I should go for a bathroom break.

Monday 2 July 2018

70%

On some days, we have to tell ourselves that our grades are not reflective of our vast body of knowledge. Today happens to be one of those days for me.

Lacking in so many aspects, I now stand in front of uniformed children, holding a marker. Shouldn't teachers be... Amazing? Aren't they people who have answers to the universe, and score 101% on every test? My shoes are now the shoes of a teacher, and I find myself to be an utterly ordinary, half-witted plebeian who really shouldn't be teaching.

Perhaps the fault of a crumbling civilisation lies with its ambitious yet under-qualified (and also underpaid) force of teachers. What can I give them, as a teacher? With my empty brain the size of a pea, and a mere 70% on my Japanese exam, how dare I expect much more from those developing little children? I frown when they flunk, yet I'm not doing better myself.

A 70%, can you believe it? When I said I'd kill myself if I scored below 85%, I was stuffing my face with fried chicken, exuding confidence. Now that I've found out exactly how badly I did, I'm ashamed to even face my teacher when the semester starts.

Would my students be surprised at their teacher's academic results? I hope they never develop a curiosity towards my academic abilities. As far as I am concerned, I know nothing and can do nothing. Lying in bed after coming home from school, I wish I could close my eyes and melt into a pool of unwanted oils; Wipe me, wipe me!

Auf Wiedersehen.

Just a dream, dream, dream

This morning, the violence faced by the trees outside, even though fleeting, was enough to cause a ruckus that penetrated through the dimension of my on-going dream.

Only the heavy droplets remain to slide down the roof, and the tenacious leaves the storm failed to intimidate. It is quite rare that the birds should awake at this hour, so early in the morning. But perhaps these feathered creatures also have a reason to celebrate the end of a downpour on a Monday morning.

To all of those who were spared further tribulations in the sea of their unconscious mind, aren't we glad that we don't have to confront the truth anymore?

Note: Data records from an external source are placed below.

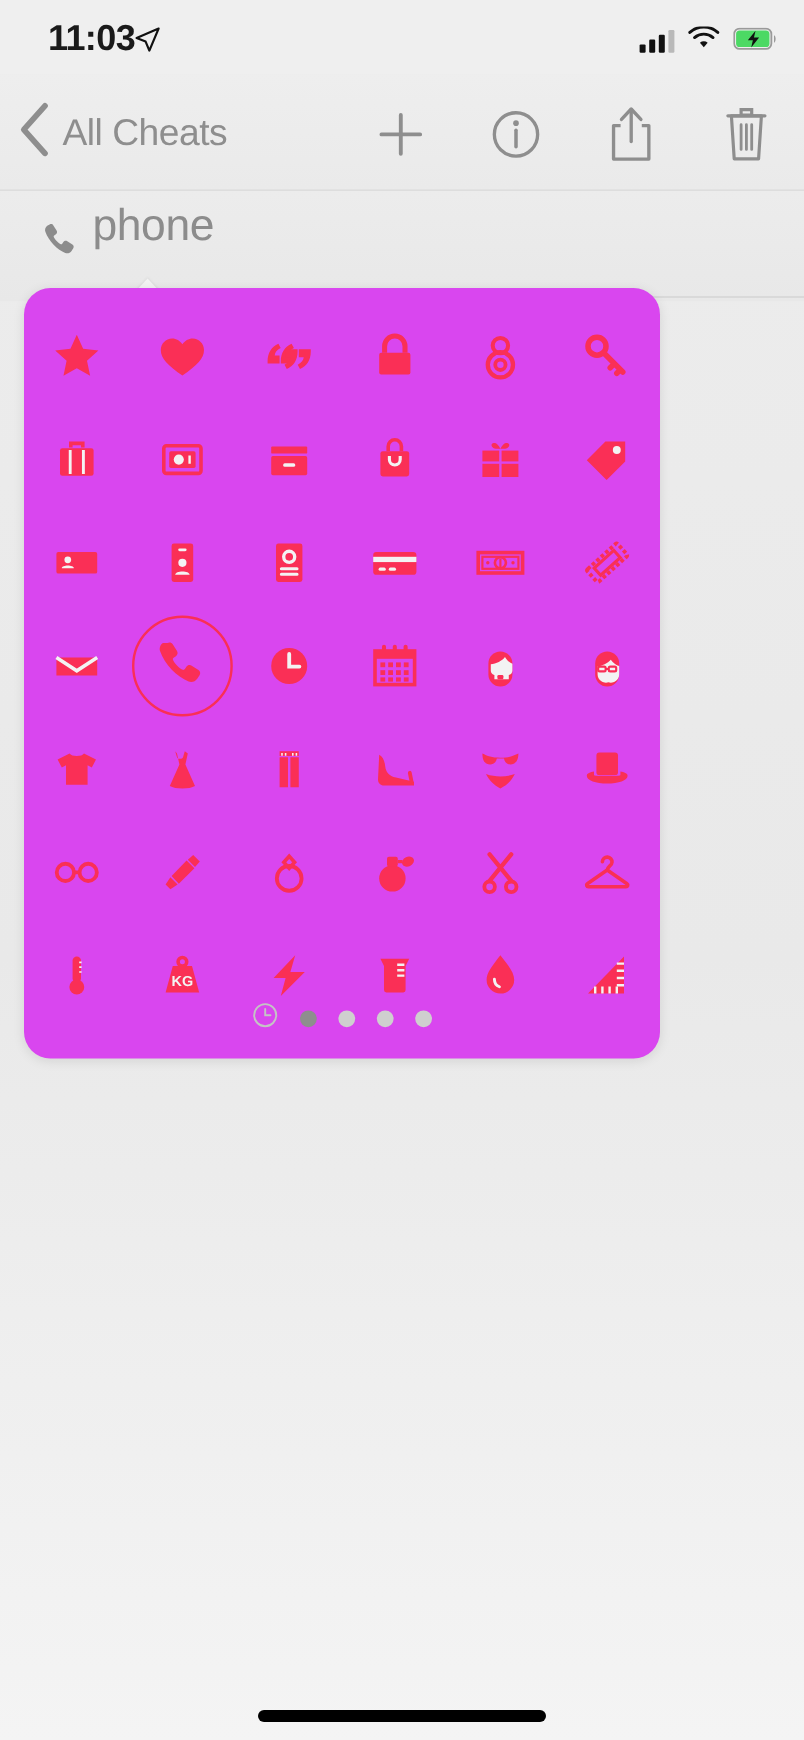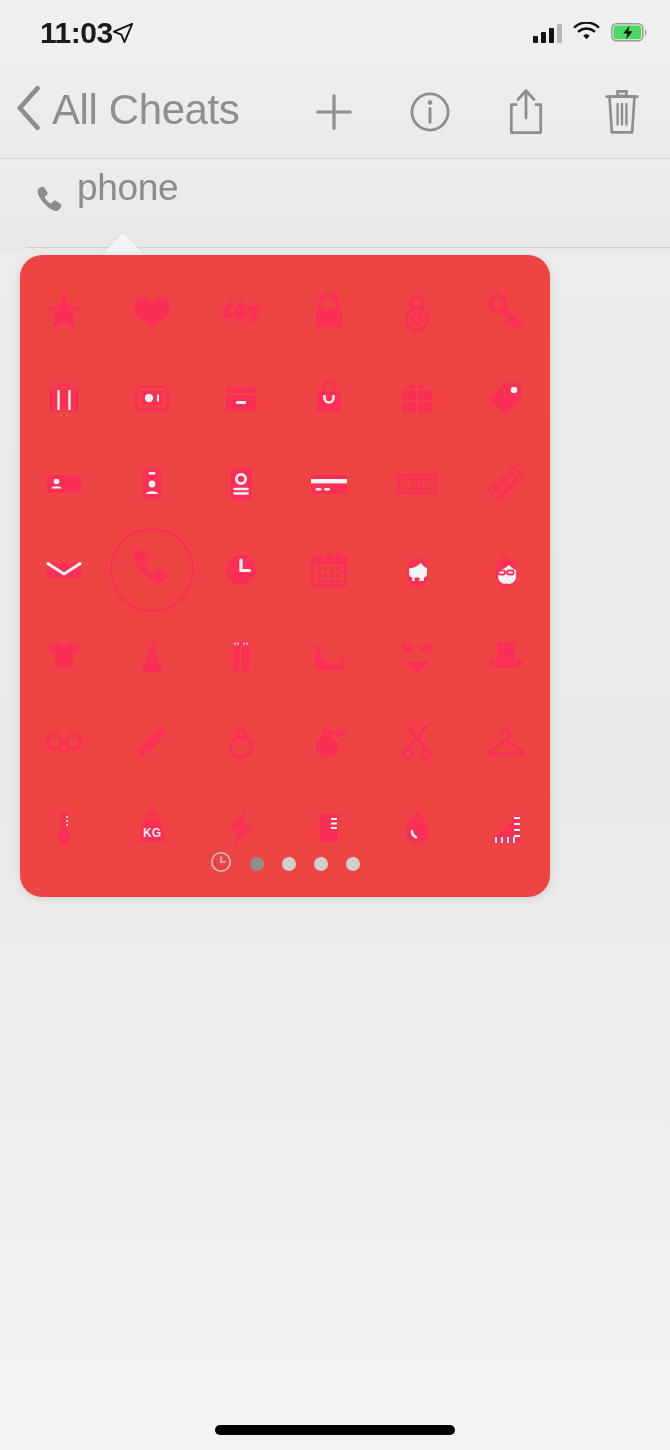--- a/index.html
+++ b/index.html
@@ -39,7 +39,7 @@
     position:absolute; left:12px; top:22px;
     display:flex; align-items:center; gap:6px; cursor:pointer;
   }
-  #back-label{ font-size:42px; color:#8e8e8e; letter-spacing:-0.4px; }
+  #back-label{ font-size:31px; color:#8e8e8e; letter-spacing:-0.4px; }
   #nav-actions{
     position:absolute; right:22px; top:24px;
     display:flex; align-items:center; gap:44px;

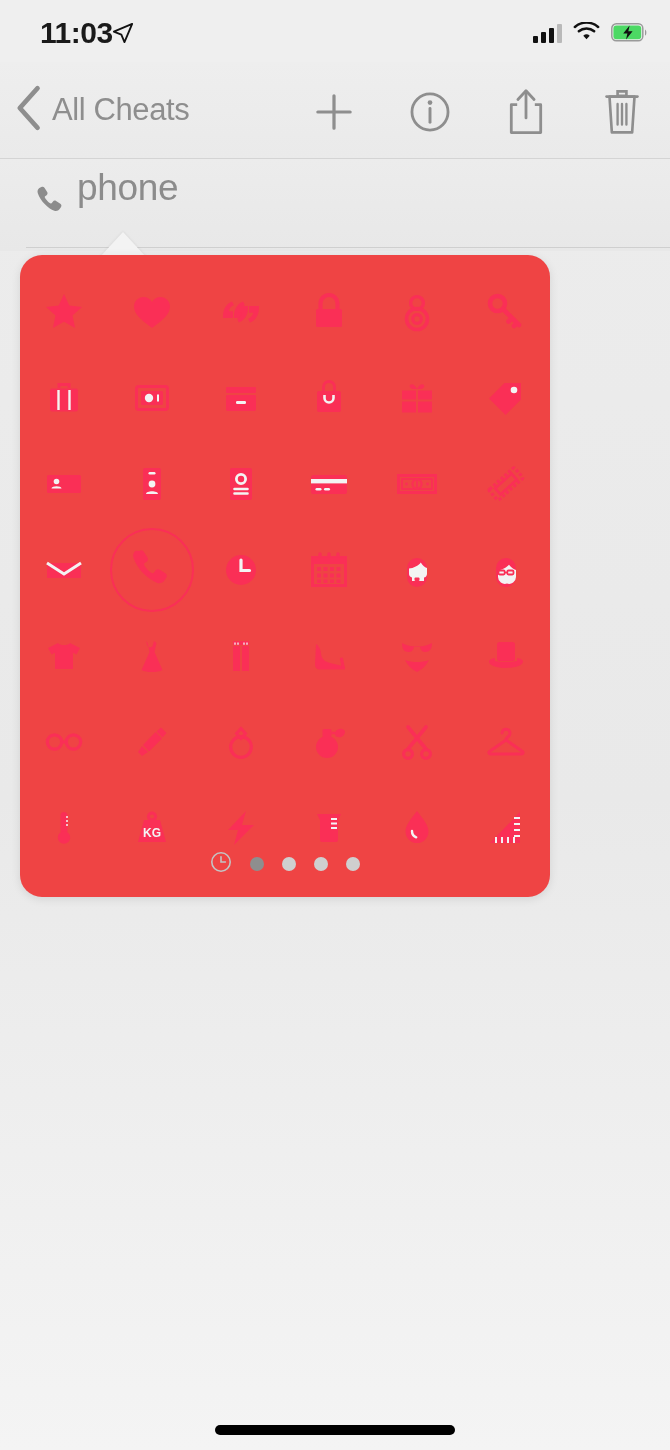--- a/index.html
+++ b/index.html
@@ -72,8 +72,8 @@
     filter:drop-shadow(0 -1px 1px rgba(0,0,0,.06));
   }
   #icon-popover{
-    position:absolute; left:20px; top:255px; width:530px; height:642px;
-    background:#ef4444; border-radius:22px;
+    position:absolute; left:20px; top:240px; width:530px; height:642px;
+    background:#d946ef; border-radius:22px;
     box-shadow:0 2px 10px rgba(0,0,0,.10);
     overflow:hidden;
   }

What little revelations that might have come before the storm, already resonating with the chord coated in rust, sends the soft vibrations of feelings purposely unacknowledged to disturb the peaceful present that we have forged through a dozen lies and late nights stained with tears.

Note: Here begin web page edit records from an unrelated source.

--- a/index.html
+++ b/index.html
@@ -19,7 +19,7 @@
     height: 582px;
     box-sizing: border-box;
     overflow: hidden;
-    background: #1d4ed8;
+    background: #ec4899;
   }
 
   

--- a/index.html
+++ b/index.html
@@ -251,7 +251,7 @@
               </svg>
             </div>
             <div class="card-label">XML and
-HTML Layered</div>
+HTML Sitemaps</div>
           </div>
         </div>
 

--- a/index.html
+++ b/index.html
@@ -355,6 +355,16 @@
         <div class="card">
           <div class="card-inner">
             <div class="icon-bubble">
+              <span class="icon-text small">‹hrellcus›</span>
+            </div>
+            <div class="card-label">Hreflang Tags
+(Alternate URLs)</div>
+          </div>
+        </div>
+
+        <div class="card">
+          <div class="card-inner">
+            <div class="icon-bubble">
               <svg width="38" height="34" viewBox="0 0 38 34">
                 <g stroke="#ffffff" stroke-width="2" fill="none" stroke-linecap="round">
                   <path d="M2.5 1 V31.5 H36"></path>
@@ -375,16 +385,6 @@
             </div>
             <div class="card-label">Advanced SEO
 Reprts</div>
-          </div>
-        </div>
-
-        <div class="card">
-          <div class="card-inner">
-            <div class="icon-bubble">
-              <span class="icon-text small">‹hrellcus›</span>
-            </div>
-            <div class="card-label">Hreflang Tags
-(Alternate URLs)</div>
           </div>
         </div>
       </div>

It wasn't all that unpleasant, to see you in an unbuttoned shirt leaning against the rocks. With the dark clouds overhead, you were the only being who still beamed with a warmth known once only to me. I think I was touched by your kindness, and sorry for my lack of it.

All has returned to the calm before the rain. The crickets have started to sing again. Basking in the ochre glow of my fairy lights, I will pull the lid over my eyes.